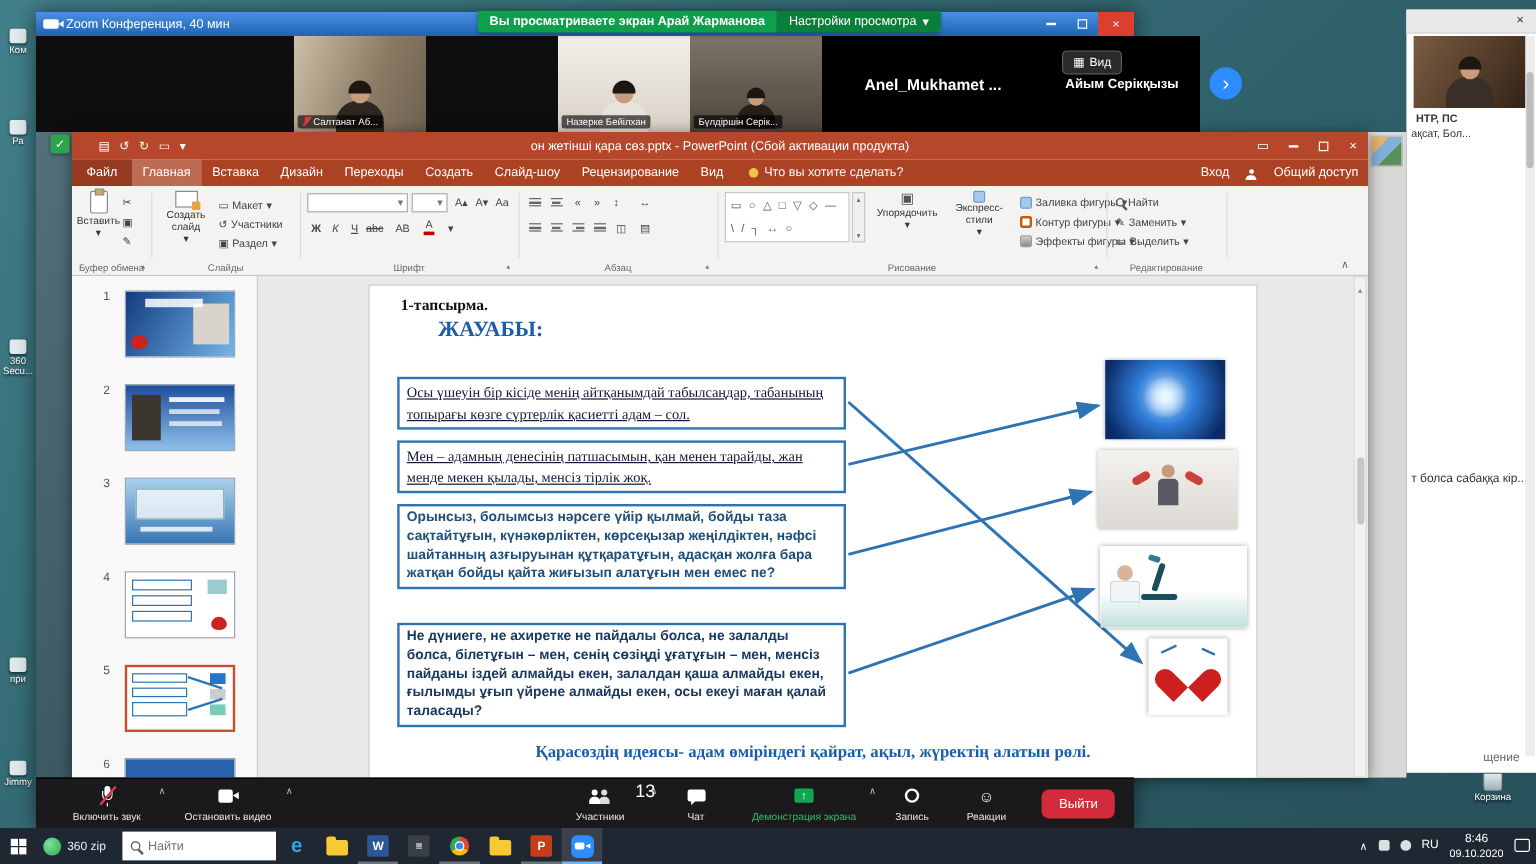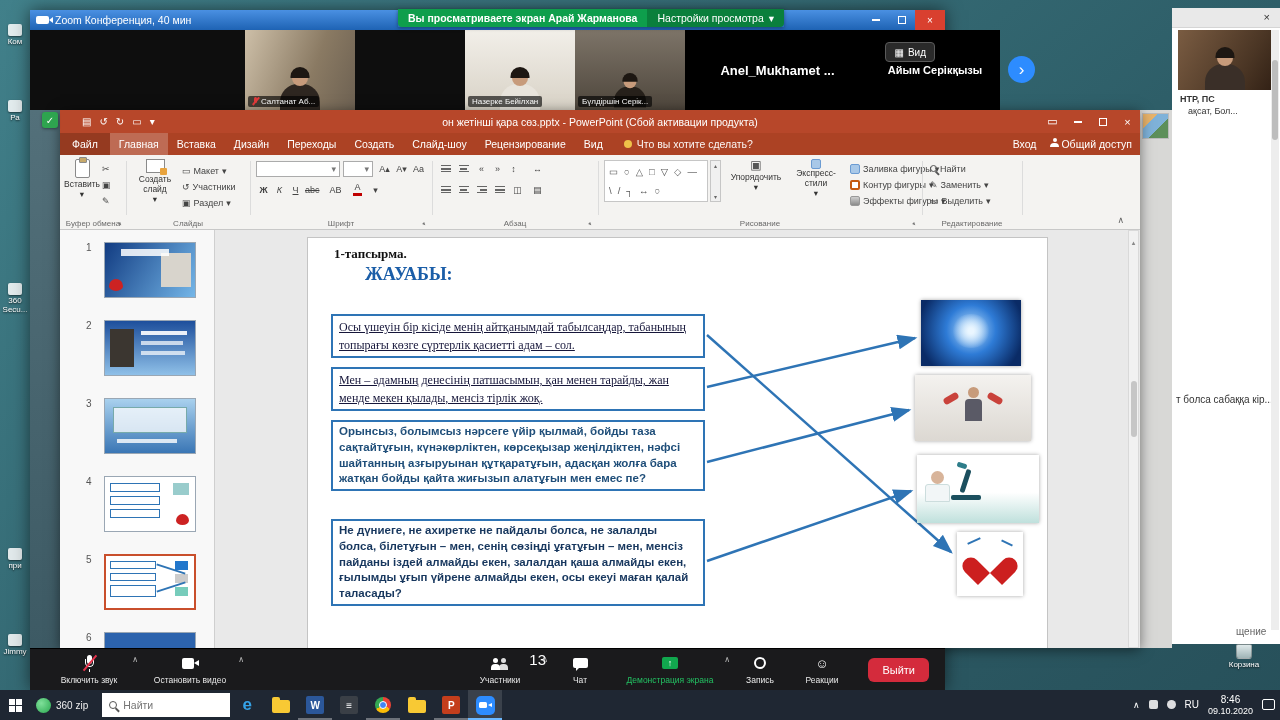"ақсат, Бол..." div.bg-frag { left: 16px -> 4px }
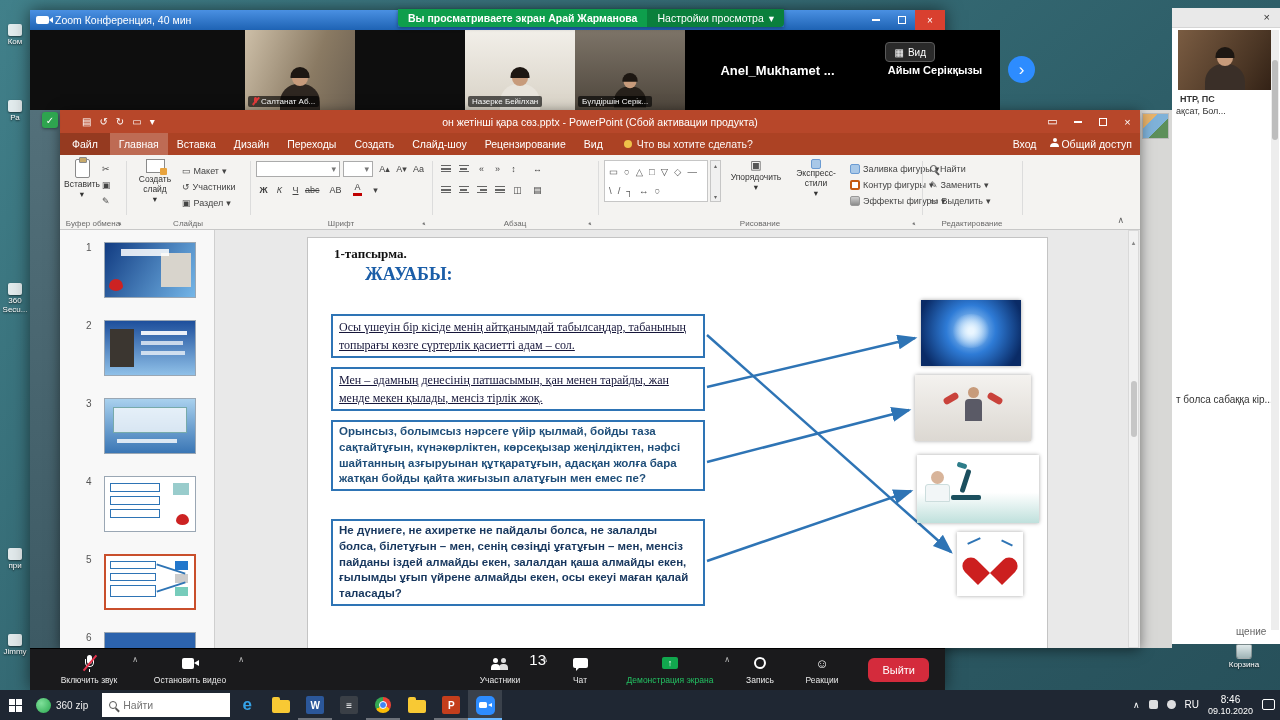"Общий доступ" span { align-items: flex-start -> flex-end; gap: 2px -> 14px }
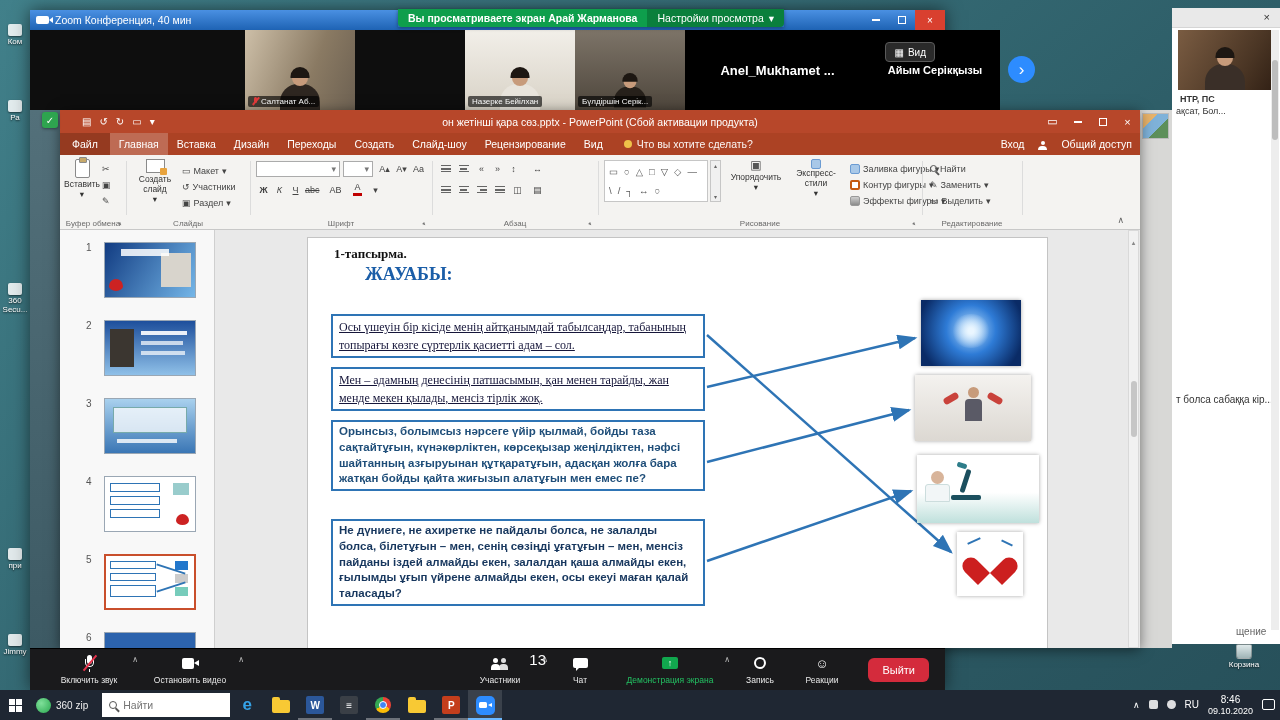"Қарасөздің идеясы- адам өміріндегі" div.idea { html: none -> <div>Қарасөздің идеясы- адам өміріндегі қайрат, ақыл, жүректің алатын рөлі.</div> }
- - -
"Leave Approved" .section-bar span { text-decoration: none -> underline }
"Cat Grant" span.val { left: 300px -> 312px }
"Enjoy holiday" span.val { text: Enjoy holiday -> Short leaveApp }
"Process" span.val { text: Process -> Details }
- - -
• Aim of the task:
Copy out, in full, each line above that has the word "text" in it.

• Answer for this exercise:
"Leave Approved" .section-bar span { text-decoration: none -> underline }
"Enjoy holiday" span.val { text: Enjoy holiday -> Short leaveApp }
"Process" span.val { text: Process -> Details }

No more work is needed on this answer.